Today’s leading indicators have added clear evidence that recessionary risks in the German economy are increasing. The Ifo index continued its recent downward trend in October, dropping to 100, from 101.4 in September. This is the sixth consecutive drop, bringing the Ifo index to its lowest level since February 2010. The drop was driven by a sharp deterioration of the current assessment component which dropped to 107.3, from 110.3. Earlier today, the PMIs painted a similar dire picture with the PMI manufacturing dropping to 45.7, from 47.4. The only upside in today’s Ifo report was that the expectation component remained unchanged.
The soft landing of the German economy continues. The sharp drop in the current assessment component shows that the good times are, at least for now, over. The industry’s safety net has become very fragile. Order books have become significantly thinner over the last months and orders at hand are currently as low as in October 2010. At the same time, companies have increased their inventories. A combination which clearly does not bode well for industrial production in the coming months.

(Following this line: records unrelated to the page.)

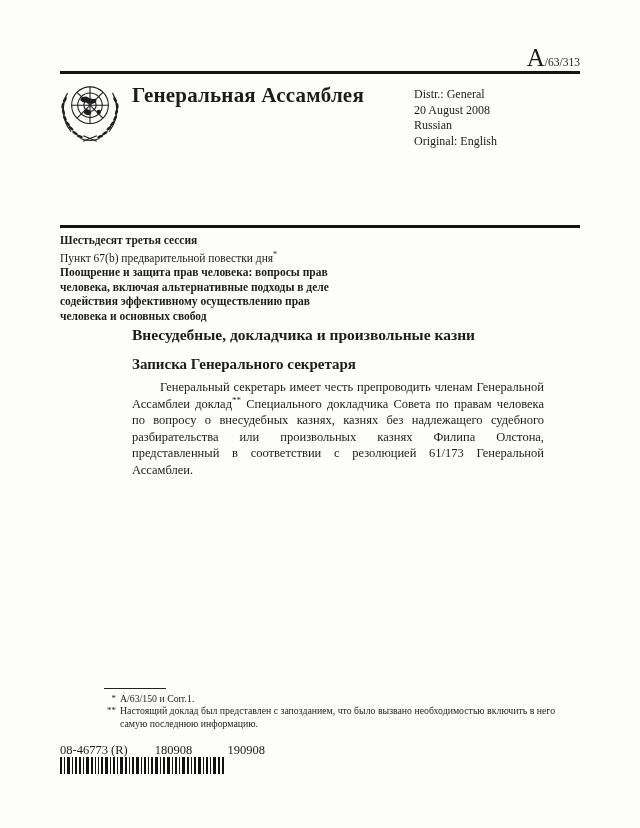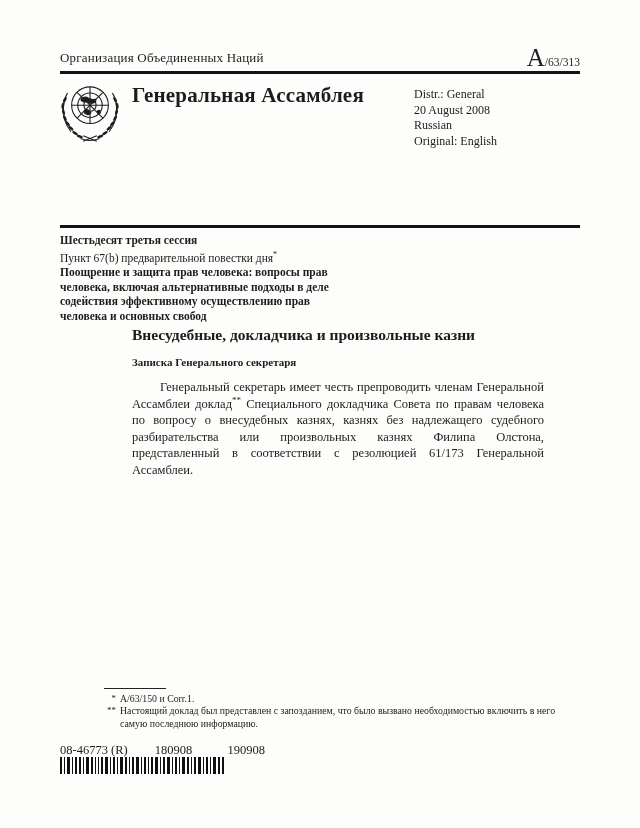--- a/index.html
+++ b/index.html
@@ -65,7 +65,6 @@
 
 <div class="page">
 
-  <span class="abs org-name">Организация Объединенных Наций</span>
   <span class="abs doc-symbol"><span class="sym-a">A</span><span class="sym-rest">/63/313</span></span>
   <div class="abs rule-thick"></div>
 

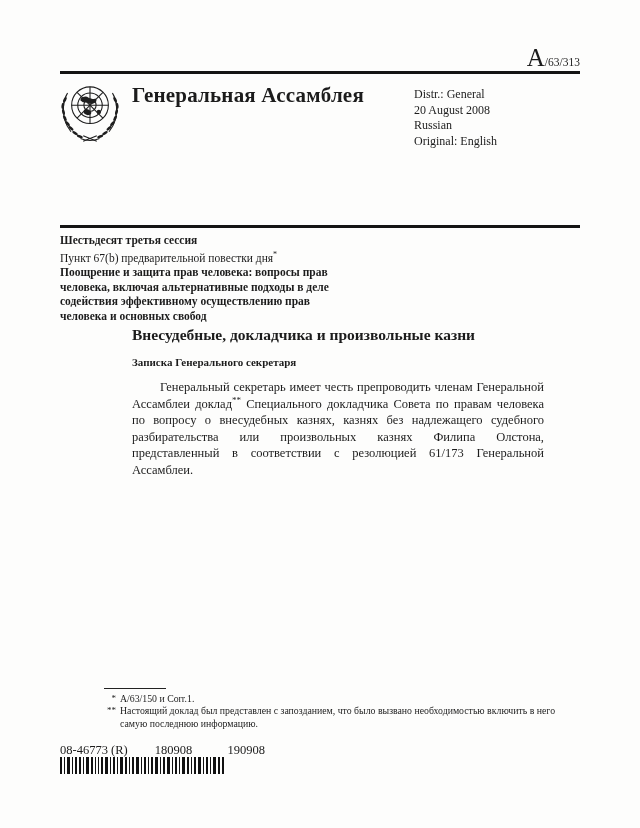--- a/index.html
+++ b/index.html
@@ -38,7 +38,7 @@
 
   
   .doc-title { left: 132px; top: 326px; font-size: 15.5px; font-weight: bold; }
-  .doc-subtitle { left: 132px; top: 356px; font-size: 11px; font-weight: bold; }
+  .doc-subtitle { left: 132px; top: 356px; font-size: 15px; font-weight: bold; }
   .body-par {
     left: 132px; top: 379px; width: 412px;
     font-size: 12.5px; line-height: 16.6px;

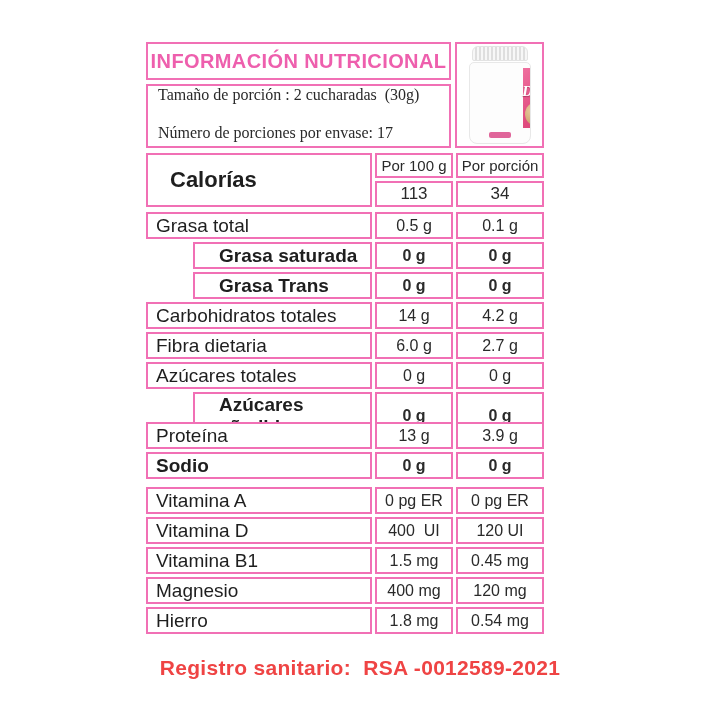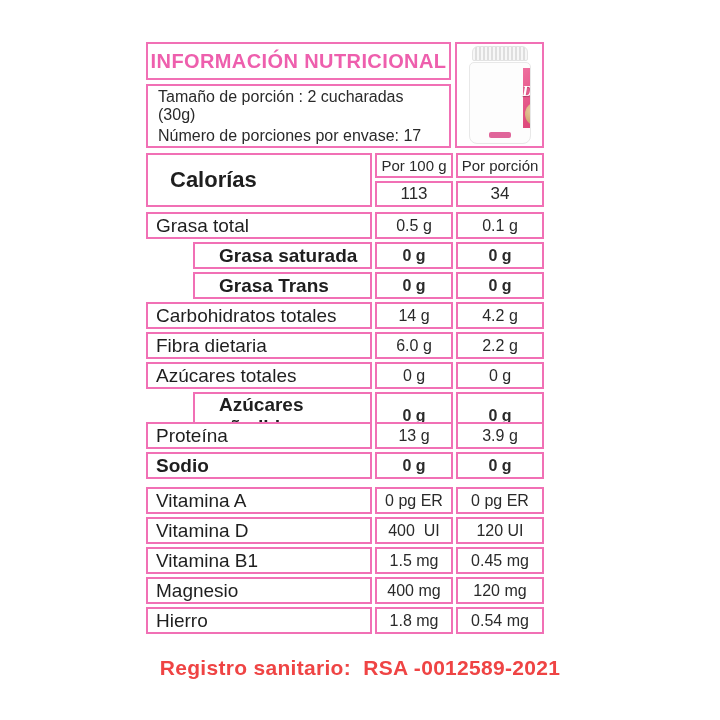--- a/index.html
+++ b/index.html
@@ -16,8 +16,8 @@
   .header-left{display:flex;flex-direction:column;gap:4px;}
   .title-box{height:38px;justify-content:center;}
   .title-text{font-weight:bold;font-size:20px;letter-spacing:.4px;color:#EE5FAD;white-space:pre-wrap;}
-  .serving-box{height:64px;flex-direction:column;align-items:flex-start;justify-content:center;
-               padding-left:10px;gap:3px;}
+  .serving-box{height:64px;flex-direction:column;align-items:flex-start;
+               padding-left:10px;gap:20px;font-family:Liberation Serif, serif;}
   .serving-line{font-size:16px;white-space:pre-wrap;color:#2a2a2a;}
 
   

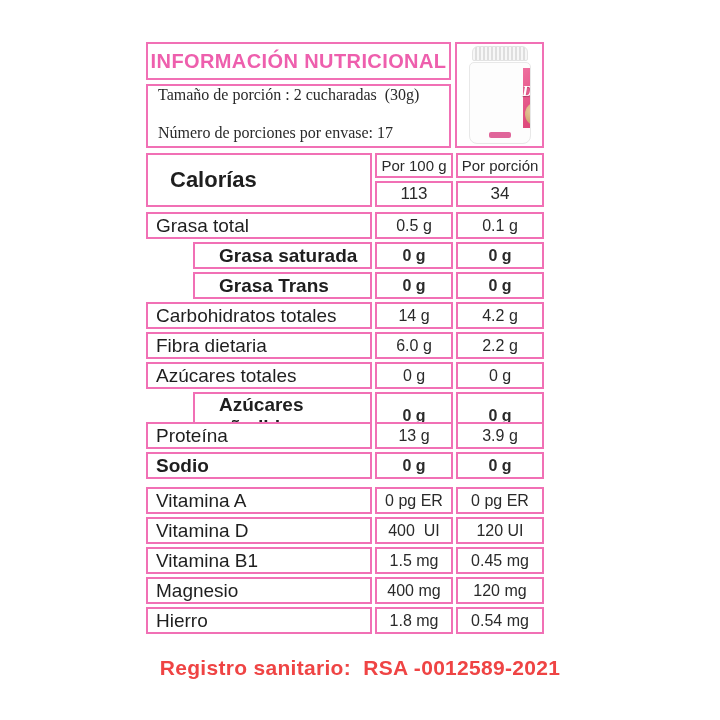--- a/index.html
+++ b/index.html
@@ -132,7 +132,7 @@
       <div class="nrow">
         <div class="cell label">Fibra dietaria</div>
         <div class="cell value">6.0 g</div>
-        <div class="cell value">2.2 g</div>
+        <div class="cell value">2.7 g</div>
       </div>
       <div class="nrow">
         <div class="cell label">Azúcares totales</div>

The slowdown of the German economy is not only a consequence of the euro crisis but also of the global economic cooling. In fact, at least German exporters have started to decouple from the rest of the Eurozone. Over the last four years, the share of Eurozone countries in total German exports has dropped from around 43% to roughly 36%. Currently, Germany exports more to China than to Ireland, Greece, Portugal and Spain together. As long as the main economic blocs outside Europe can pick up steam again, Germany should be able to escape the current fate of most of its Eurozone peers.
With the ongoing slowdown, calls for fiscal stimulus are likely to become louder again. Not only for the sake of Eurozone rebalancing but also to support the German economy. Chancellor Merkel has not entirely ruled out additional stimulus. However, with the constitutional debt brake starting in 2016 and probable tensions within the government on how to spend it, any new stimulus should remain very limited. The tax cuts decided last year, amounting to roughly 0.1% GDP in both 2012 and 2013, illustrated the government’s preference for austerity rather than stimulus.
All in all, today’s Ifo index calls for a somewhat nuanced interpretation. The sharp drop in the current assessment component is a clear sign that the economy has entered contraction territory. Stabilised expectations, however, give hope that any contraction will not feel like a recession.